The abdominal masses seem to be present where the spleen should be, in addition to a diffuse radio-opaque region more caudally, which could either be from effusion or a mass.
As usual, I’m having a touch time making out the gastric axis.
Erm… and by lungs I meant small bowel. How did that slip by?
About “The soft-tissue masses on the VD beside the hips don’t look like something I’ve seen before”, are inguinal enlarged limph nodes. Its radioopacity is not as it is fat.
Angel
So we’ve narrowed down the possibilities to multiple enlarged lymph nodes, including those not normally seen – like the inguinal lymph nodes and mesenteric lymph nodes. What are your differentials?
Considering my infectious disease final is tomorrow, you’d think I’d have a shot at this one…
Neorickettsia helminthoeca, a fungal infection (though not very typical, since no bone, etc involvement), ehrlichia canis, lyme, b gibsoni, lymphoma, chronic nasty disease.
…but I probably missed it anyway.
I agree with some of You. On the lateral view there is a big soft tissue mass in the middle abdomen that displaces small intestines cranio-dorsally and the colon descendens ventrally. On this projection I am not able to see the margin of retroperitoneal space that is usually very well visualized. On the dv view spleen seems to be a little enlarged, kidneys are within normal limits, prostate and urinary bladder are not prominent. I would consider two things in this situation, first one is some kind of an external prostate cyst and the second one lumbar lymph nodes enlargement. But if we take a look at the shadow of this mass I would say that it is rather fluid than solid mass. Ultrasound examination would be very essential.
Oh! And it’s rare for dogs to get it, but mycobacterium avium=inguinal involvement.
Nice list of differentials, including infectious/inflammatory and neoplastic diseases. Now we need to consider what is the most likely and give a prioritized list of differentials. What are your top 2-3?
The colonic ventral displacement as visualized in this radiography is suggestive of mesenteric, iliac and/or sublumbar lymphnodes enlargement. My first shot on a generalized lymphnodes enlargement would be a limphoma.
I agree with limphoma like fisrt option.
Ok, limphoma it’s my first option.
Another view point looking fine at LL…
If sublumbar limph nodes were affected (neoplasic)… there would be L7-S any periosteal reaction… which is not present.

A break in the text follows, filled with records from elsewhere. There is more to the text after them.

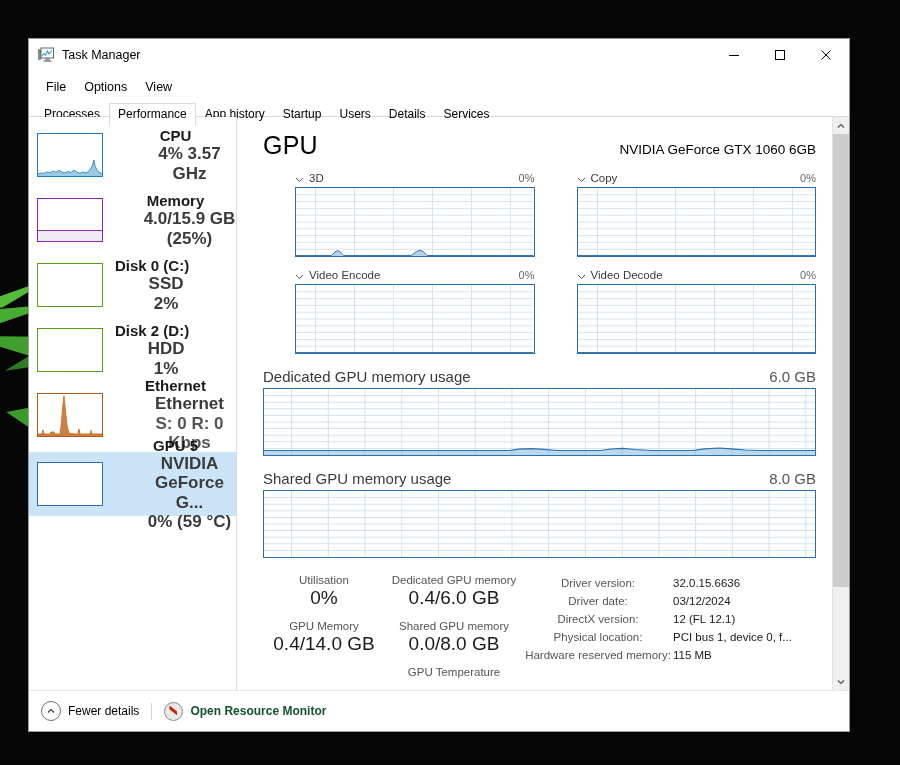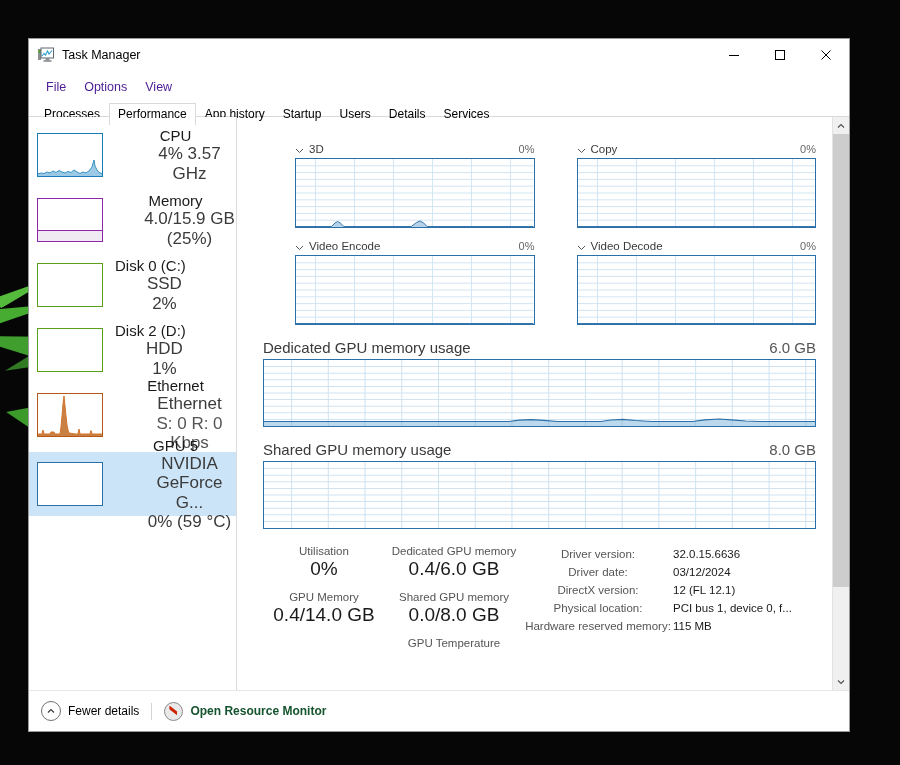--- a/index.html
+++ b/index.html
@@ -49,7 +49,7 @@
   
   .menubar { height: 23px; display: flex; align-items: center; flex: none;
              padding-left: 8px; }
-  .menu-item { font-size: 12.5px; color: #4c1d95; padding: 1px 9px; margin-top: 8px; }
+  .menu-item { font-size: 12.5px; color: #000000; padding: 1px 9px; margin-top: 8px; }
 
   
   .tabstrip { height: 22px; flex: none; position: relative;

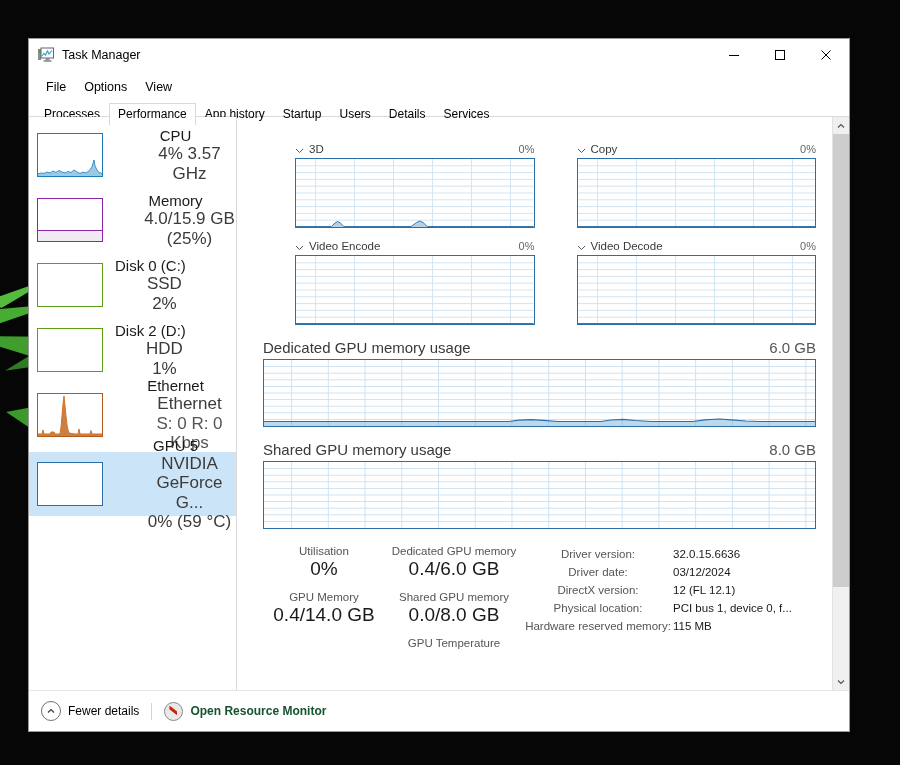--- a/index.html
+++ b/index.html
@@ -68,7 +68,7 @@
              border-right: 1px solid #dadada; box-sizing: border-box;
              background: #fff; }
   .side-item { height: 56px; margin: 0 0 9px 0; padding-left: 8px;
-               display: flex; align-items: center; box-sizing: border-box; }
+               display: flex; align-items: center; box-sizing: border-box; font-weight: bold; }
   .side-item.sel { background: #cce4f7; height: 64px; margin-bottom: 5px; }
   .thumb { width: 66px; height: 44px; box-sizing: border-box;
            background: #fff; flex: none; position: relative; overflow: hidden; }

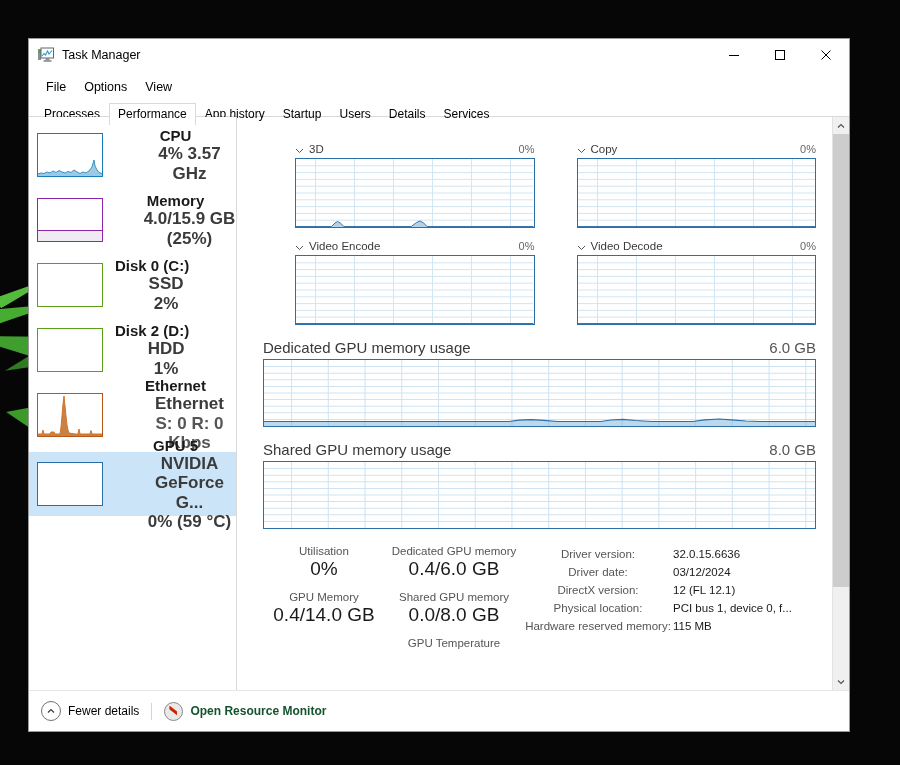--- a/index.html
+++ b/index.html
@@ -269,6 +269,10 @@
 
     <div class="main">
 
+      <div class="gpu-head">
+        <div class="gpu-title">GPU</div>
+        <div class="gpu-model">NVIDIA GeForce GTX 1060 6GB</div>
+      </div>
 
       <div class="eng-row">
         <div class="eng">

Why not, therefore, to think large mass displacing intestines craneal, could be full urinary bladder and caudal mass to it a prostate cyst??
My doubt in this last case is why enlarged inguinal limph nodes?? Infection??
Right, it’s lymphoma with infectious/inflammatory disease a very distant second. Angel asked if there would be periosteal reaction with enlarged sublumbar lymph nodes. It actually depends on the cancer and it’s behavior. Something like a prostatic carcinoma or anal sac carcinoma spreads via the lymphatics which can lead to the spine and sublumbar lymph nodes. Lymphoma on the other hand, is often a systemic neoplasia with all lymph nodes affected at once, including head and neck, thorax, abdomen, and pelvis.
Thanks Allison. I forgot… would it be usefull to perform a double contrast cistography to delimitate urinary bladder and prostate limits??
I like so much of contrast radiography previous an echography… and in most instances I don’t need it.